>> martes, 10 de noviembre de 2009


Apoyada mi cabeza contra el gélido cristal dejaba escapar exhalaciones de puro placer. Placer por sentirme tan cerca sin estar ni siquiera un poco lejos. Muy cercana a mi misma, abrazándome, sintiéndome de nuevo. Anuncian por megafonía que el avión está a punto de aterrizar. Todo muy claro se halla ahora en mi cabeza.
No como aquel día. En el que todo cambió. Aquel día que decidí escapar de todo. Escaparme de mi misma. De aquellos recuerdos que alimentaban mi dolor. Aquel hambre fiera que me tragaba. Junto a las lágrimas. Junto a todo lo malo. Porque no era nadie yo. Ni siquiera era.
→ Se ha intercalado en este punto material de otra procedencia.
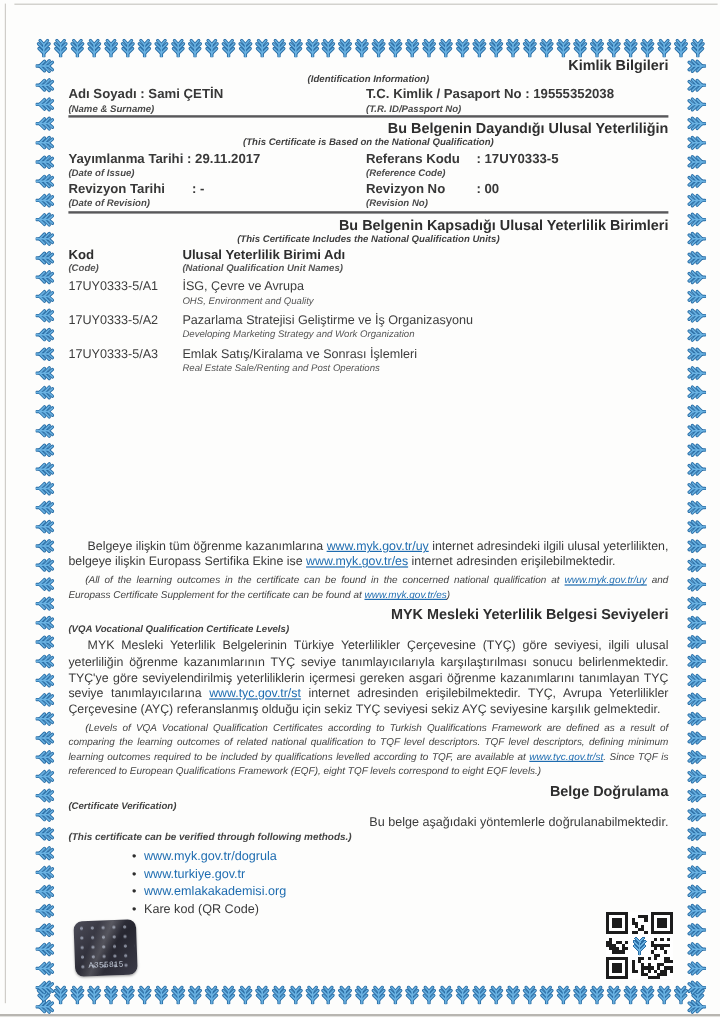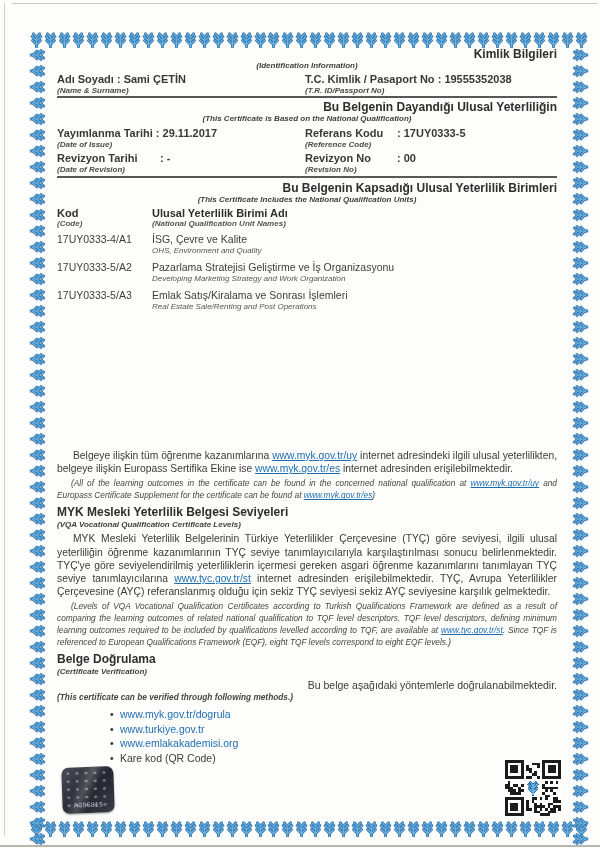--- a/index.html
+++ b/index.html
@@ -693,7 +693,7 @@
     <div class="ucode uen uensub" style="top:219px; left:0">(Code)</div>
     <div class="uen uensub" style="top:219px">(National Qualification Unit Names)</div>
 
-    <div class="ucode" style="top:233px">17UY0333-4/A1</div>
+    <div class="ucode" style="top:233px">17UY0333-5/A1</div>
     <div class="uname" style="top:233px">İSG, Çevre ve Kalite</div>
     <div class="uen" style="top:246px">OHS, Environment and Quality</div>
 

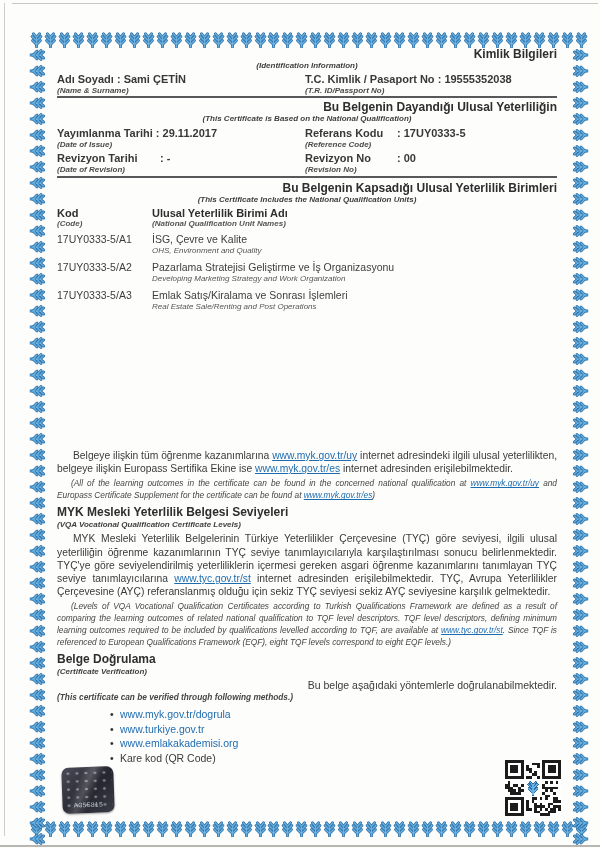--- a/index.html
+++ b/index.html
@@ -694,7 +694,7 @@
     <div class="uen uensub" style="top:219px">(National Qualification Unit Names)</div>
 
     <div class="ucode" style="top:233px">17UY0333-5/A1</div>
-    <div class="uname" style="top:233px">İSG, Çevre ve Kalite</div>
+    <div class="uname" style="top:233px">İSG, Çevre ve Avrupa</div>
     <div class="uen" style="top:246px">OHS, Environment and Quality</div>
 
     <div class="ucode" style="top:261px">17UY0333-5/A2</div>

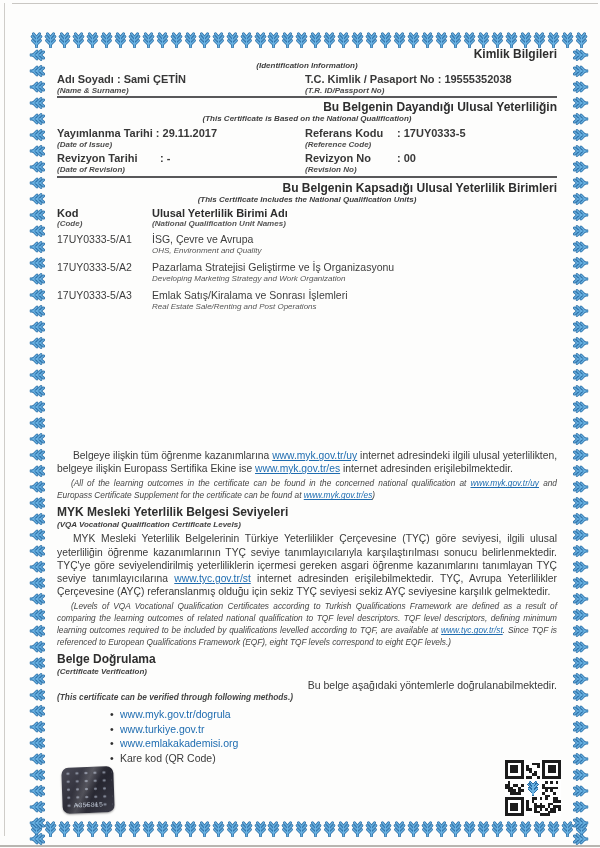--- a/index.html
+++ b/index.html
@@ -44,7 +44,7 @@
   .p-tr { font-size:10.3px; line-height:13.2px; text-align:justify; text-indent:16px; color:#3a3a3a; }
   .p-en { font-size:8.3px; line-height:12px; text-align:justify; text-indent:14px;
           font-style:italic; color:#454545; margin-top:2px; }
-  .h-flow    { text-align:left; font-size:12px; font-weight:bold; color:#2e2e2e; margin-top:4px; }
+  .h-flow    { text-align:right; font-size:12px; font-weight:bold; color:#2e2e2e; margin-top:4px; }
   .h-flow-en { font-size:8px; font-weight:bold; font-style:italic; color:#3f3f3f; margin-top:1px; }
   .intro    { font-size:10.5px; color:#3a3a3a; margin-top:3px;text-align:right; }
   .intro-en { font-size:8.3px; font-style:italic; font-weight:bold; color:#454545; margin-top:1px; }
Ahora, hablemos en presente. Hablemos del soy. Del estás. Del futuro. Del que nunca me dejarás. Se abren las puertas y salgo al exterior, recorro pasillos interminables y recojo el poco equipaje que llevo conmigo. Algo de amor a espuertas y sentimientos a flor de piel. Al abrirse esas puertas que se me antojan lentas, huelo tu perfume cerca, muy cerca. Puedo sentir tu piel solo con olerte.
Te vi. Me viste. Nos vimos. Corrí como alma que lleva el diablo y te abracé. Respiré el amor de mañana. En tus brazos se encontraba el punto y final.
Porque todo fue como un largo viaje, lleno de tantas cosas inexplicables, de otras que no vienen a cuento. Todas con este resultado. Tú. Mi destino. Mi largo camino a casa.



Gracias por dejarme encontrarme, por encontrarte a ti de paso.